┌──

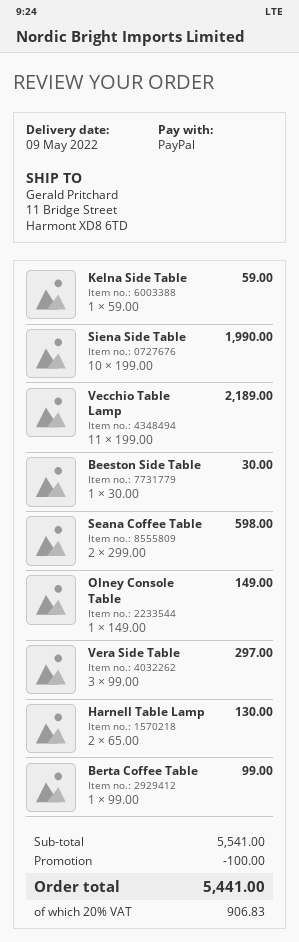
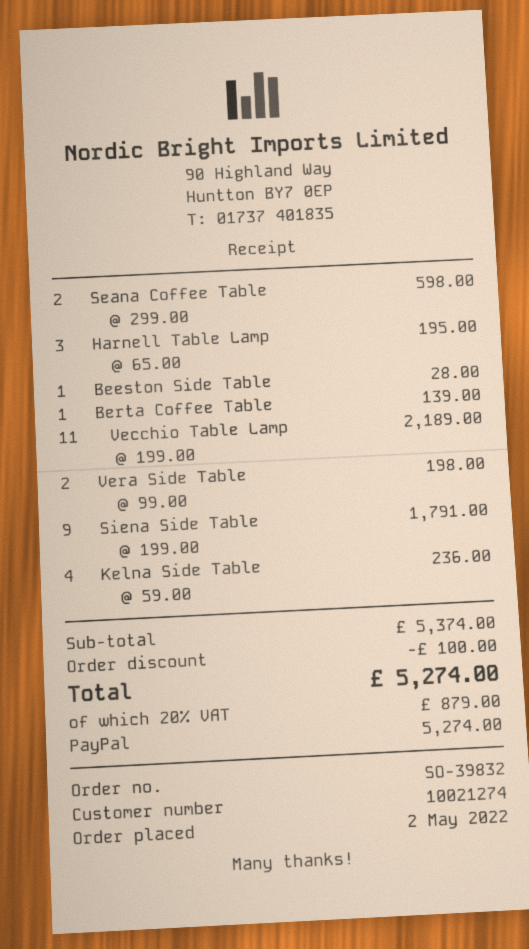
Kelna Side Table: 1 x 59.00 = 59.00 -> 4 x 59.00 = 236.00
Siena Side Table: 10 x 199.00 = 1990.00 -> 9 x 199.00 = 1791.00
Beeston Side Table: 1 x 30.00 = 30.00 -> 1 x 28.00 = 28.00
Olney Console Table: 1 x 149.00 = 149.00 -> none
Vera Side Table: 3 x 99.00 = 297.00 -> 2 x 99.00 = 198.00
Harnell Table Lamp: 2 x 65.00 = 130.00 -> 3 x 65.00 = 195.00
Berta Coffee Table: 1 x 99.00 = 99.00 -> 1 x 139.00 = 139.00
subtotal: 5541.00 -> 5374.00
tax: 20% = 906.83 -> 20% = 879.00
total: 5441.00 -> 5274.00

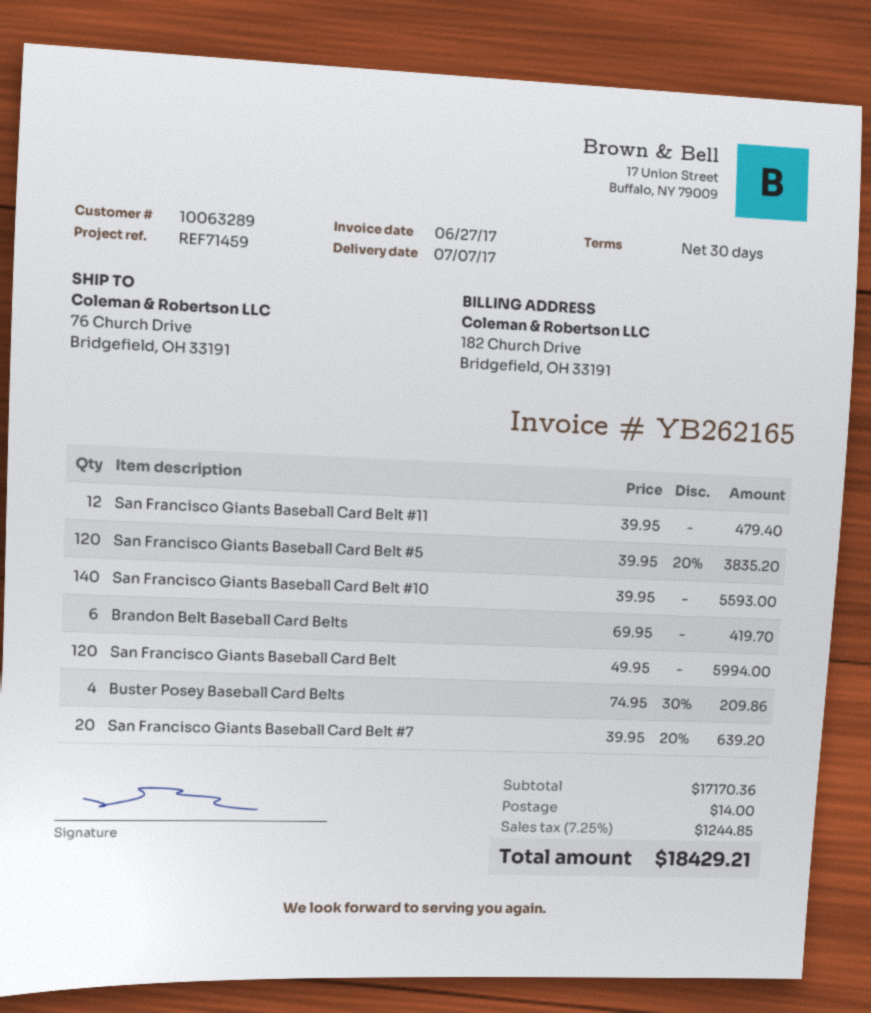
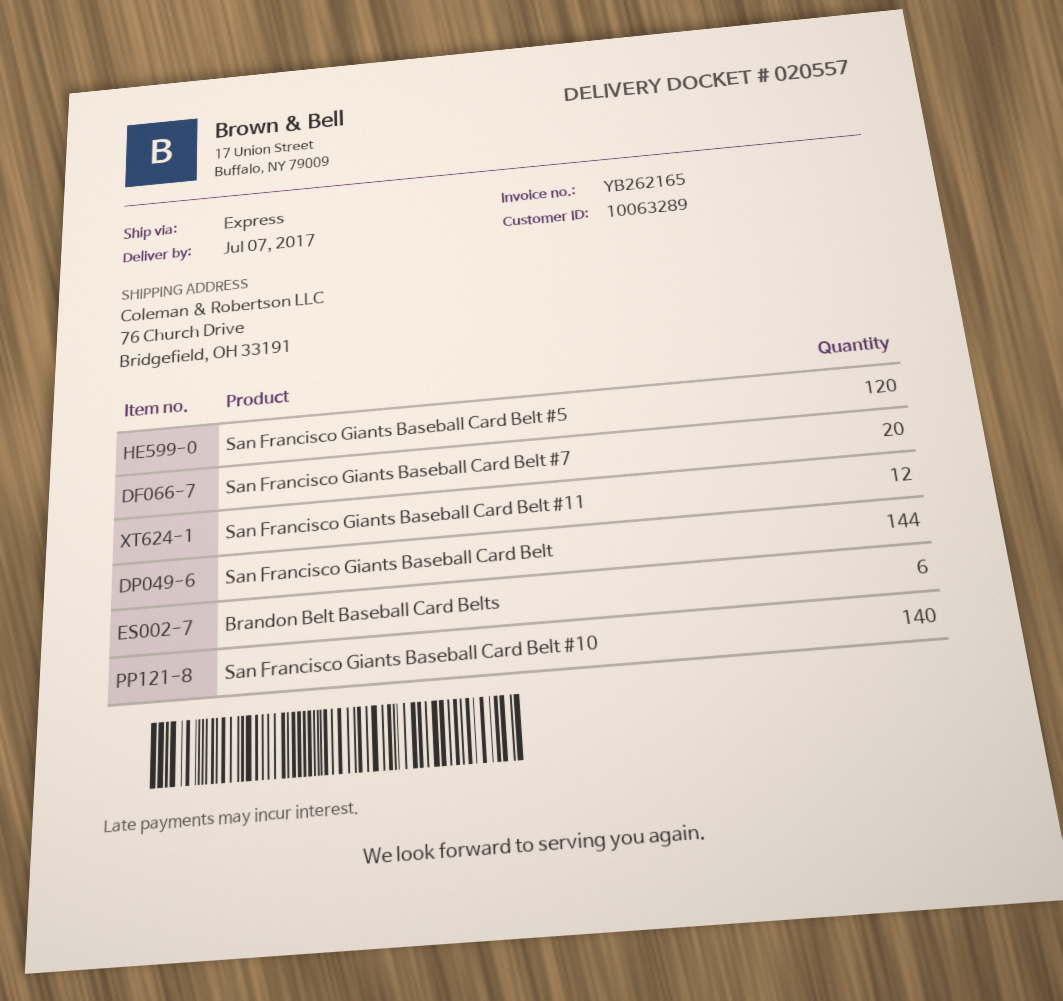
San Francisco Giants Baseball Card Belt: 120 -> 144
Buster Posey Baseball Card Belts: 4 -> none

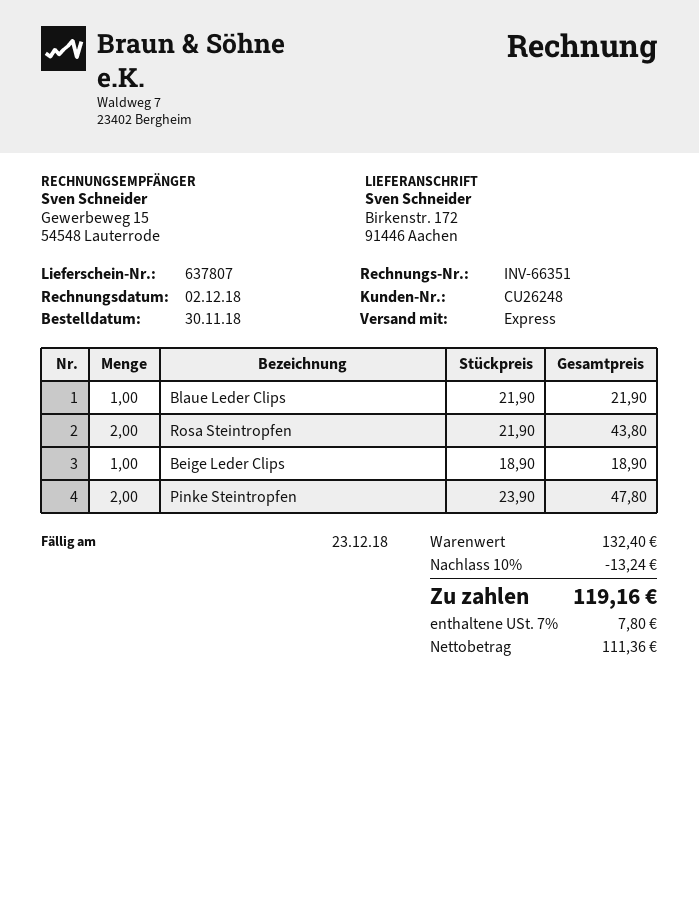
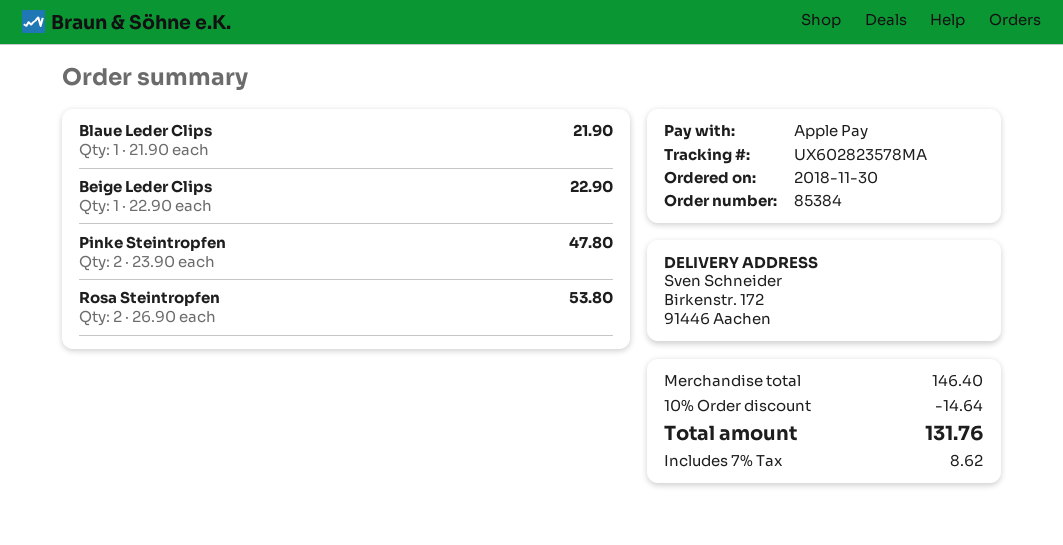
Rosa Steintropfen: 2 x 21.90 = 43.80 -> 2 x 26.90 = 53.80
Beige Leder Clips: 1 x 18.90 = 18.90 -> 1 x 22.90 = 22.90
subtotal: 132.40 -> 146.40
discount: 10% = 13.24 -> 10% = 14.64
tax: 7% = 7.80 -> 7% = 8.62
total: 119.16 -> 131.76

└──

Exercise requirements —
Your output is the lines from the top of the entries through the line containing "tax: 7% = 7.80 -> 7% = 8.62", exactly as they stand. No pictures belong in it.

Task response —
Kelna Side Table: 1 x 59.00 = 59.00 -> 4 x 59.00 = 236.00
Siena Side Table: 10 x 199.00 = 1990.00 -> 9 x 199.00 = 1791.00
Beeston Side Table: 1 x 30.00 = 30.00 -> 1 x 28.00 = 28.00
Olney Console Table: 1 x 149.00 = 149.00 -> none
Vera Side Table: 3 x 99.00 = 297.00 -> 2 x 99.00 = 198.00
Harnell Table Lamp: 2 x 65.00 = 130.00 -> 3 x 65.00 = 195.00
Berta Coffee Table: 1 x 99.00 = 99.00 -> 1 x 139.00 = 139.00
subtotal: 5541.00 -> 5374.00
tax: 20% = 906.83 -> 20% = 879.00
total: 5441.00 -> 5274.00

San Francisco Giants Baseball Card Belt: 120 -> 144
Buster Posey Baseball Card Belts: 4 -> none

Rosa Steintropfen: 2 x 21.90 = 43.80 -> 2 x 26.90 = 53.80
Beige Leder Clips: 1 x 18.90 = 18.90 -> 1 x 22.90 = 22.90
subtotal: 132.40 -> 146.40
discount: 10% = 13.24 -> 10% = 14.64
tax: 7% = 7.80 -> 7% = 8.62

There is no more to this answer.